Appearance
"Yucca baccata" is recognized by having leaves 50–76 cm long with a blue-green color, and short or nonexistent trunks. It flowers in the spring, starting in April to July depending on locality, and the flowers range from 5 to 13 cm long, white to cream with purple shades. The flower stalk is not especially tall, typically 1–1.5 meters. The seeds are rough, black, wingless, 3–8 mm long and wide, 1–2 mm thick; they ripen in 6–8 weeks. The indehiscent fleshy fruit is 8–18 cm long and 6 cm across, cylindrical, and tastes similar to sweet potato.It is a larval host to the ursine giant skipper, yucca giant skipper, and various yucca moths. After feeding, the skippers pupate in the yucca's roots.
Naming
"Yucca baccata" has been divided into three subspecies:⤷ "Yucca baccata" subsp. "baccata"—Datil Yucca, Banana Yucca
⤷ "Yucca baccata" subsp. "thornberi" Hochstätter—Thornber's Yucca
⤷ "Yucca baccata" subsp. "vespertina" Hochstätter—Mohave Datil Yucca
The species gets its common name "banana yucca" from its banana-shaped fruit. The specific epithet "baccata" means 'with berries'. Banana yucca is closely related to the "Yucca schidigera", the Mojave yucca, with which it is interspersed where their ranges overlap; hybrids between them occur.
Distribution
The plant is known from the Great Basin, the Mojave, Sonoran, and Chihuahuan Deserts, plus the "Arizona/New Mexico Mountains ecoregion" and lower, southern parts of the "Rocky Mountains". It occurs primarily in the states of Utah, California, Nevada, Arizona, Colorado, New Mexico, and Texas in the United States, and the state of Chihuahua in Mexico.

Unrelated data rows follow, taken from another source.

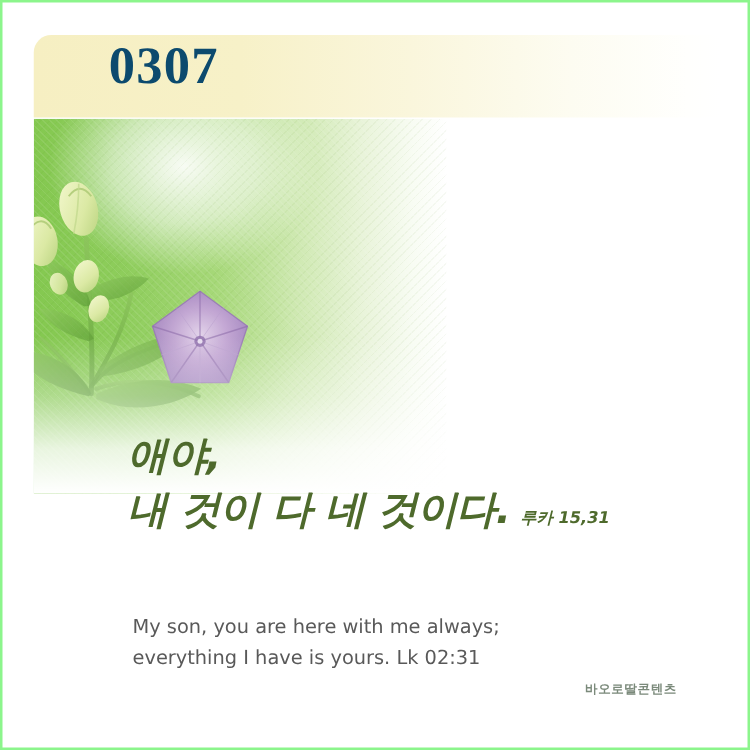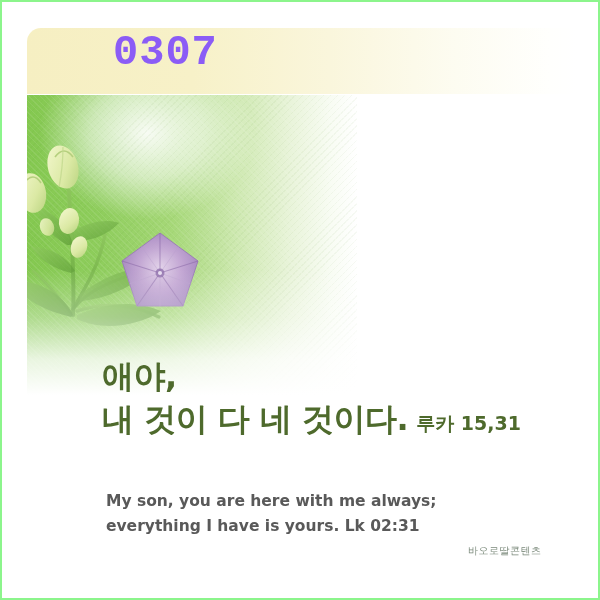--- a/index.html
+++ b/index.html
@@ -37,24 +37,23 @@
         #fffffd 95%,
         #ffffff 100%);
   }
   #date-number {
     position: absolute;
     left: 85px;
     top: 30px;
     font-size: 42px;
     font-weight: bold;
     letter-spacing: 1px;
-    color: #8b5cf6;
+    color: #0c4a6e;
     line-height: 1;
-    font-family: Liberation Mono, monospace;
-    margin-left: 26px;
+    font-family: Liberation Serif, serif;
   }
 
   
   #artwork {
     position: absolute;
     left: 25px;
     top: 93px;
     width: 550px;
     height: 300px;
     overflow: hidden;
@@ -94,55 +93,56 @@
     background-image:
       repeating-linear-gradient(45deg, rgba(255,255,255,0.5) 0 1px, rgba(0,0,0,0) 1px 4px),
       repeating-linear-gradient(-45deg, rgba(90,140,50,0.35) 0 1px, rgba(0,0,0,0) 1px 5px);
   }
   #botanical { position: absolute; left: 0; top: 0; }
 
   
   #verse-korean {
     position: absolute;
     left: 100px;
-    top: 353px;
+    top: 341px;
     width: 470px;
     color: #4e6a2c;
     font-weight: bold;
     font-size: 32px;
     line-height: 43px;
     letter-spacing: -0.5px;
+    font-style: italic;
   }
   #verse-korean .kline { display: block; white-space: nowrap; }
   #verse-ref {
-    font-size: 19px;
+    font-size: 13px;
     font-weight: bold;
     color: #4e6a2c;
     letter-spacing: 0;
     margin-left: 8px;
   }
 
   #verse-english {
     position: absolute;
     left: 104px;
     top: 487px;
     width: 430px;
     color: #595959;
     font-size: 15.5px;
     line-height: 25px;
-    font-weight: bold;
+    font-weight: normal;
   }
   #verse-english .eline { display: block; }
 
   #publisher {
     position: absolute;
     left: 466px;
     top: 542px;
     font-size: 10px;
-    font-weight: normal;
+    font-weight: bold;
     letter-spacing: 0.5px;
     color: #7b8a7b;
   }
 </style>
 </head>
 <body>
 
 <div id="card">
 
   <div id="header-band"></div>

It can be found in several habitat types including Pinyon-Juniper, desert grassland, Creosote bush scrub, Sagebrush, and Ponderosa pine colonies at elevations generally between 1,500 and 2,500 meters.Habitat
It is associated with "Yucca schidigera", "Yucca brevifolia", "Yucca arizonica", "Yucca faxoniana", "Agave utahensis", and other "Agave" species. It can be found among "Sclerocactus", "Pediocactus", "Navajoa", and "Toumeya" species."Yucca baccata" occurs in a large area of the North American deserts and exhibits much variation across its range. "Yucca baccata" specimens from the higher, mountainous regions of the Rocky Mountains is winterhardy and tolerates extreme conditions.